Ci sono soluzioni per sottrarci a “strumenti” che ci permetterebbero di finanziarci a debito?
Il finanziamento a debito non è una patologia, è il modo normale con cui gli Stati affrontano situazioni come quella che stiamo attraversando. Occorre limitare i danni di un evento traumatico, lo si fa indebitandosi e scommettendo sul fatto che questo aiuterà la crescita e quindi ci consentirà di sostenere il debito che abbiamo riducendone progressivamente il peso.
Eppure ci viene detto continuamente che il debito è un problema.
Il problema è quando l’essere indebitati porta a condizionamenti discutibili nelle scelte di politica economica, quando le priorità sono decise dai creditori andando ben oltre quanto necessario a garantire che lo Stato onori i propri impegni.
Abbiamo alleati nell’affrontare la questione del debito? Uno potrebbe essere la Francia. Sarebbe possibile coinvolgerla in un’iniziativa politica comune in Europa?
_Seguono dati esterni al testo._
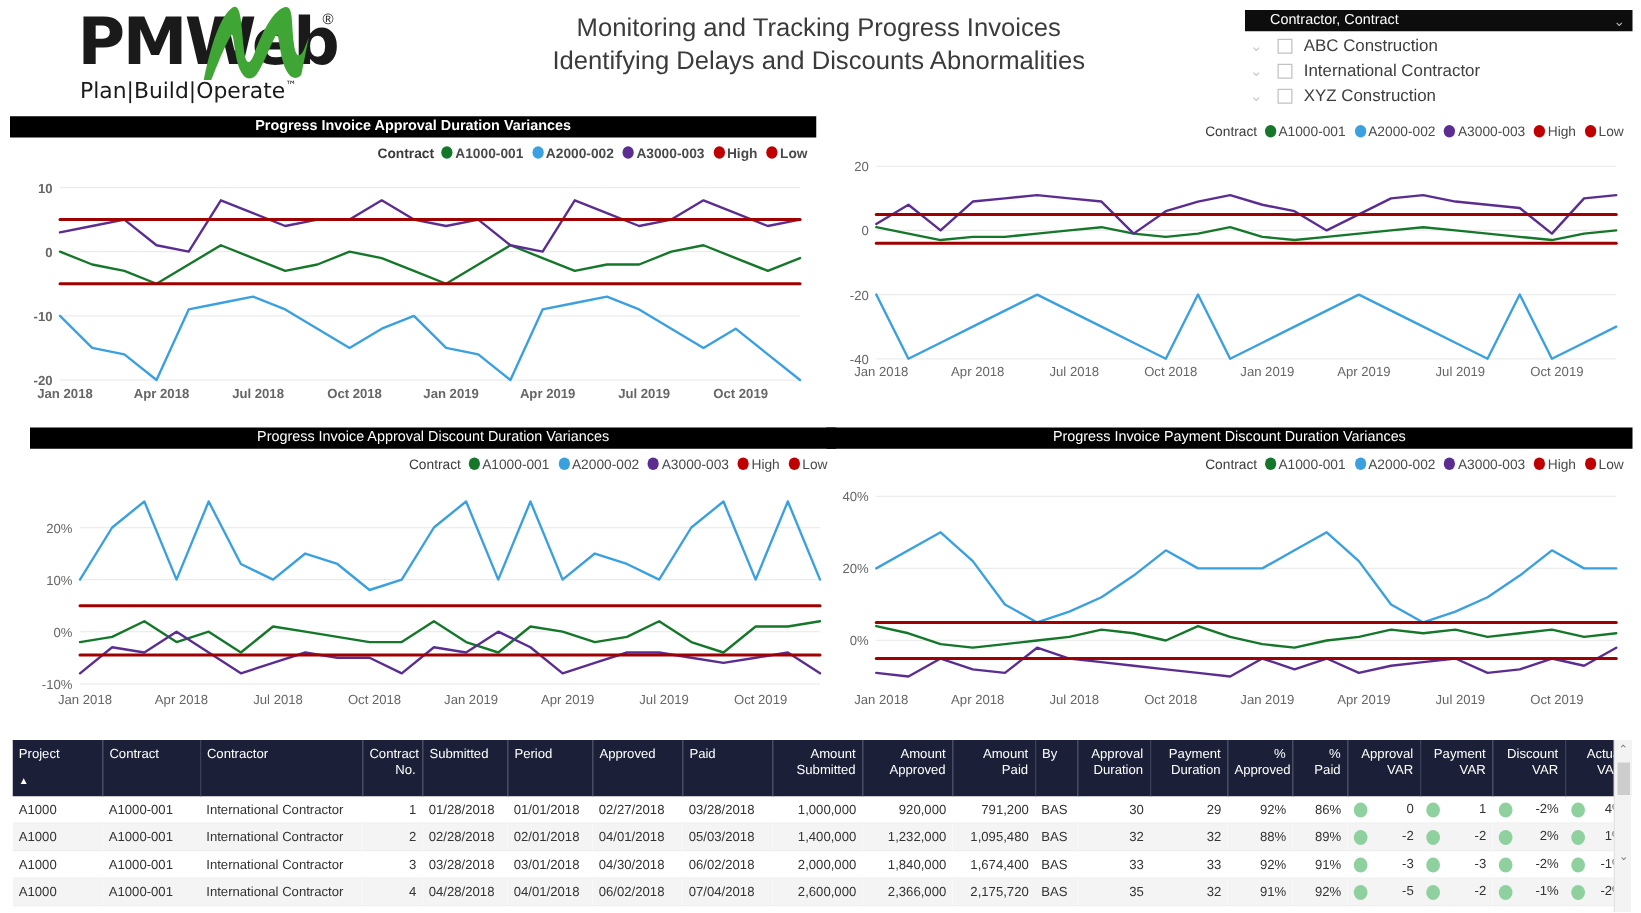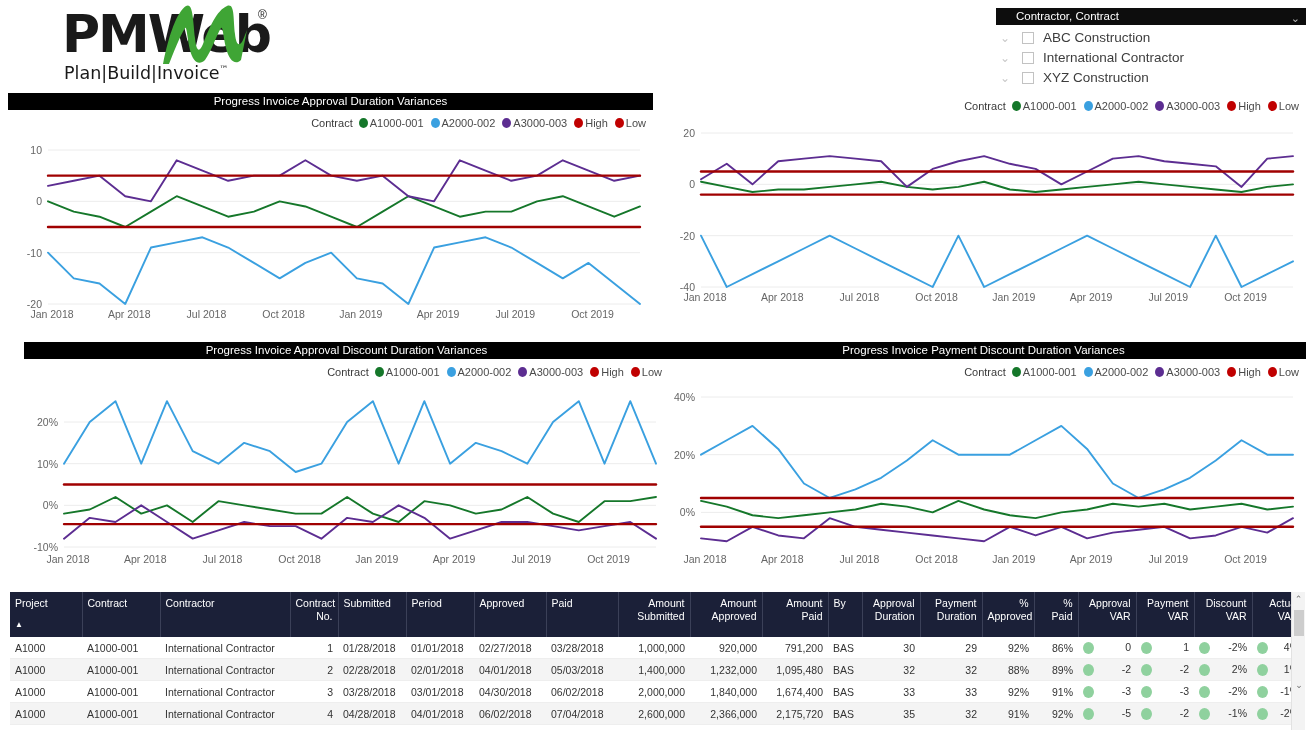--- a/index.html
+++ b/index.html
@@ -125,44 +125,48 @@
 
   <div class="header">
     <div class="logo-wrap">
       <div class="logo-main">
         <span class="logo-text">PMWeb</span>
         <svg class="logo-swoosh" viewBox="0 0 96 62">
           <path d="M8 60 C 14 30, 22 8, 31 2 C 38 -2, 38 16, 40 34 C 41 46, 44 50, 48 40 C 54 24, 62 6, 72 2 C 80 -1, 78 14, 80 30 C 81 40, 84 44, 88 36 L 92 26 L 86 56 C 80 62, 74 56, 71 44 C 68 32, 68 22, 66 24 C 62 30, 56 48, 50 56 C 44 62, 38 58, 35 46 C 32 34, 32 22, 30 24 C 25 32, 18 50, 14 60 Z" fill="#3fa535"></path>
         </svg>
         <span class="logo-reg">®</span>
       </div>
-      <div class="logo-tag"><span>Plan|Build|Invoice</span><span class="tm">™</span></div>
-    </div>
-
+      <div class="logo-tag"><span>Plan|Build|Operate</span><span class="tm">™</span></div>
+    </div>
+
+    <div class="maintitle">
+      <div>Monitoring and Tracking Progress Invoices</div>
+      <div>Identifying Delays and Discounts Abnormalities</div>
+    </div>
 
     <div class="slicer">
       <div class="slicer-head">
         <span>Contractor, Contract</span>
         <span class="chev">⌄</span>
       </div>
       <div class="slicer-list">
         <div class="slicer-row">
           <span class="exp">⌄</span><span class="cbx"></span><span class="lbl">ABC Construction</span>
         </div>
         <div class="slicer-row">
           <span class="exp">⌄</span><span class="cbx"></span><span class="lbl">International Contractor</span>
         </div>
         <div class="slicer-row">
           <span class="exp">⌄</span><span class="cbx"></span><span class="lbl">XYZ Construction</span>
         </div>
       </div>
     </div>
   </div>
 
-  <div class="panel" style="left:8px; top:93px; width:645px; height:243px;">
+  <div class="panel" style="left:8px; top:93px; width:645px; height:243px;font-weight:bold;">
     <div class="panel-title">Progress Invoice Approval Duration Variances</div>
     <div class="legend">
       <span class="lg-title">Contract</span><span class="lg-item"><span class="dot" style="background:#15772a"></span><span>A1000-001</span></span><span class="lg-item"><span class="dot" style="background:#3aa0e0"></span><span>A2000-002</span></span><span class="lg-item"><span class="dot" style="background:#5c2d91"></span><span>A3000-003</span></span><span class="lg-item"><span class="dot" style="background:#c00000"></span><span>High</span></span><span class="lg-item"><span class="dot" style="background:#c00000"></span><span>Low</span></span>
     </div>
     <div class="plot">
       <svg width="645" height="195" viewBox="0 0 645 195">
           <line x1="40" y1="14" x2="632" y2="14" stroke="#ececec" stroke-width="1"></line>
           <text x="34" y="18" text-anchor="end" class="ytick">10</text>
           <line x1="40" y1="65.33333333333334" x2="632" y2="65.33333333333334" stroke="#ececec" stroke-width="1"></line>
           <text x="34" y="69.33333333333334" text-anchor="end" class="ytick">0</text>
Ovviamente la Francia è un attore cruciale e in astratto potrebbe essere il nostro migliore alleato, ma quasi sempre la strategia dei cugini d’Oltralpe è stata quella di farci andare avanti al solo scopo di rafforzare la propria forza contrattuale con la Germania, che considera il proprio unico vero interlocutore con il quale alla fine stringere un accordo. Se va bene siamo per la Francia quello che l’Olanda è per la Germania, una sorta di spauracchio da agitare.
Prospettive?
Finché la dinamica negoziale resta questa, e non mi pare che stia cambiando, al massimo possiamo sperare che i nostri interessi coincidano almeno in parte con quelli francesi. Mi pare invece del tutto inverosimile che i francesi possano preferire un asse italo-francese a quello franco-tedesco.
Crisi economica post-pandemia e modello ordoliberista. Chi vince e chi perde?
L’Europa brilla ancora una volta per l’incapacità di azioni unitarie, che si risolve in iniziative in ordine sparso, ognuno secondo le sue possibilità. La crisi post-pandemia evidenzia una volta di più la debolezza del modello ordoliberista che informa la costruzione della Ue. Peraltro, bisogna tenere d’occhio l’evoluzione dello scontro aperto dalla sentenza di Karlsruhe, dove si afferma con nettezza che la Germania non intende tollerare deviazioni da quel modello e si dice a chiare lettere che la Ue è qualcosa di molto diverso da uno Stato federale. Ma su questa strada l’Unione rischia veramente di entrare in una crisi irreversibile.
Qual è la sua chiave di lettura delle recenti aste del Btp italiano?
Mi ha colpito il successo dell’asta dei Btp Italia. Che una parte crescente del debito pubblico vada in mano ai risparmiatori italiani può essere considerato un fattore di stabilità. Le condizioni per i sottoscrittori erano certamente favorevoli, ma ci vedo anche un elemento di fiducia nella capacità di ripresa del Paese, che non davo affatto per scontata. In fondo l’insistenza sulla necessità del Mes ha alimentato l’immagine di un paese al tracollo, che non gode più della fiducia degli investitori. Il successo dell’asta è senza dubbio un dato positivo, che ci fa sperare che possiamo farcela senza bisogno di assistenza esterna.
L’azione della Bce non è assistenza esterna?
Non la considero tale: checché ne pensi la Corte federale tedesca, si sta semplicemente comportando da banca centrale.